A Message of Love, Unity, and Support for Poway

avatar by Simon Jacobson

Opinion

A casket carrying the body of Lori Gilbert-Kaye, the sole fatality of Saturday’s synagogue shooting at the Congregation Chabad synagogue in Poway, is carried at El Camino Memorial cemetery in San Diego, California, April 29, 2019. Photo: Reuters / John Gastaldo.

Dear Rabbi and Mrs. Yisroel Goldstein, Howard and Hannah Kaye, and the entire Poway Jewish community:

From the depths of my heart, I thank you for inviting me to your beautiful community this Shabbat, virtually one week from the moment when your sacred sanctuary was grotesquely defiled and one of your very own was torn away from you.
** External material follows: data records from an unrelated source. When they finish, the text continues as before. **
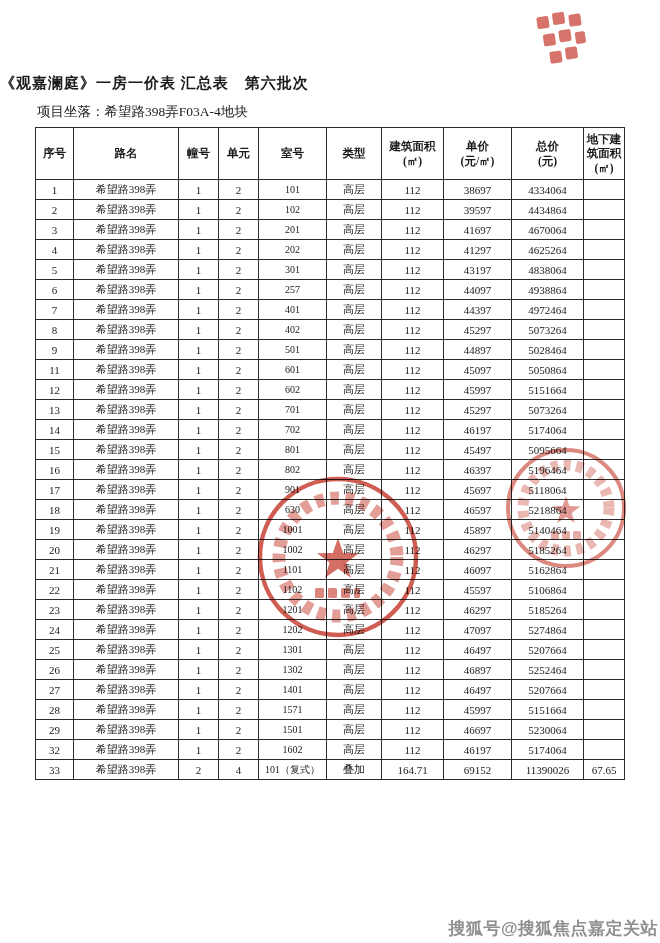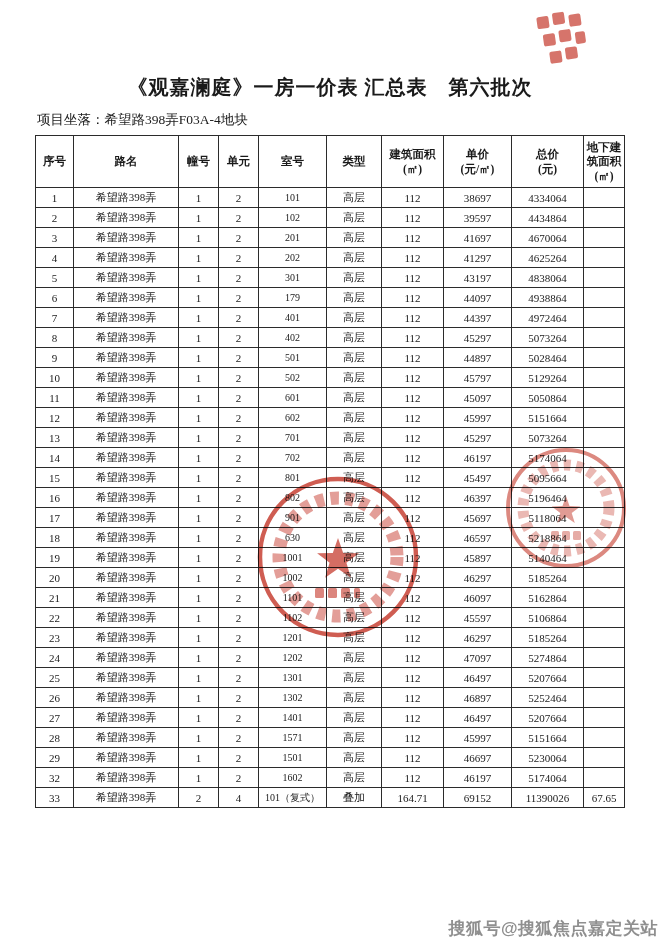"《观嘉澜庭》一房一价表 汇总表 第六批次" .title { font-size: 20px -> 15px; text-align: center -> left }
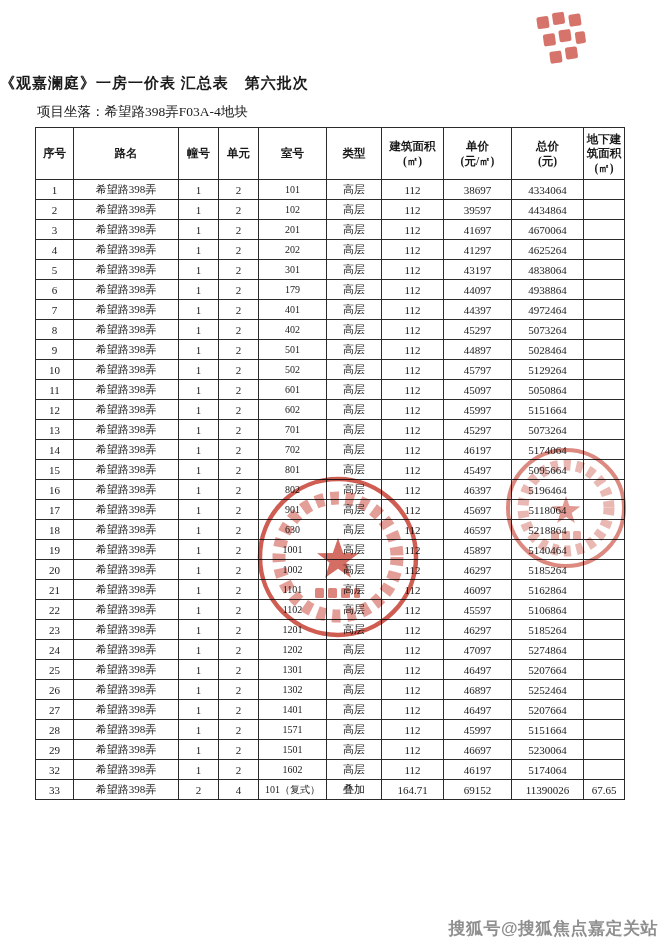"179" td { text: 179 -> 257 }
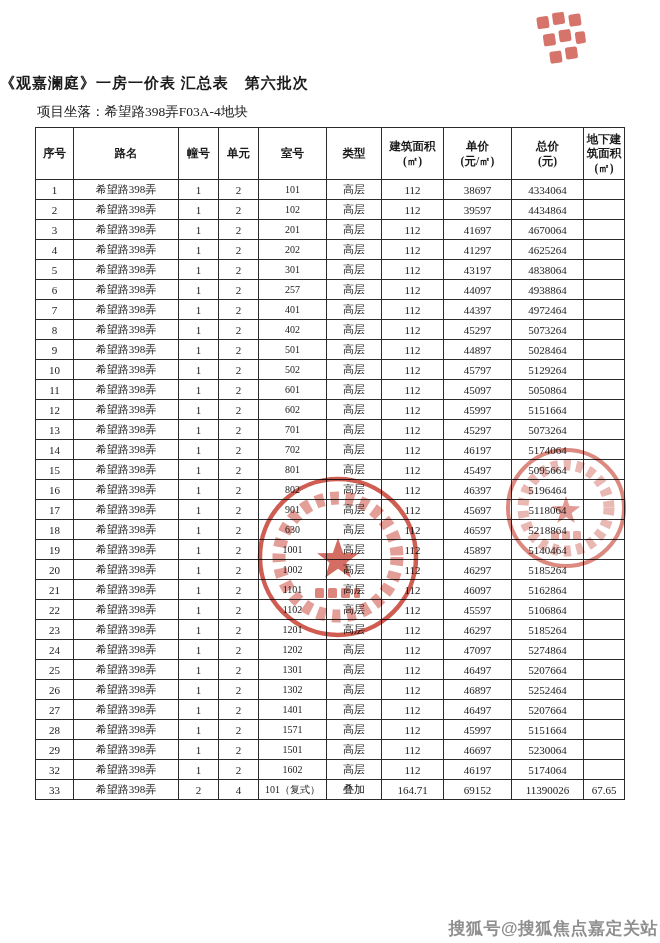"10" tr { html: <tr> <td>10</td> <td>希望路398弄</td> <td>1</td> <td>2</td> <td>502</td> <td>高层</td> <td>112</td> <td>45797</td> <td>5129264</td> <td></td> </tr> -> none }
With your raw wounds wide open, you allowed me into your most vulnerable space, to pray and celebrate with you, to find strength in each other — to defiantly demonstrate that “Am Yisrael Chai,” as the Rabbi opened up his stirring words on Friday night.

Hundreds of you showed up this Shabbat in Poway. Hundreds of new lights were lit Friday before sunset, ushering in the Shabbat — and many thousands more in shuls throughout the land. Never have lights been more powerful as they pierced and illuminated the darkness that has descended upon us.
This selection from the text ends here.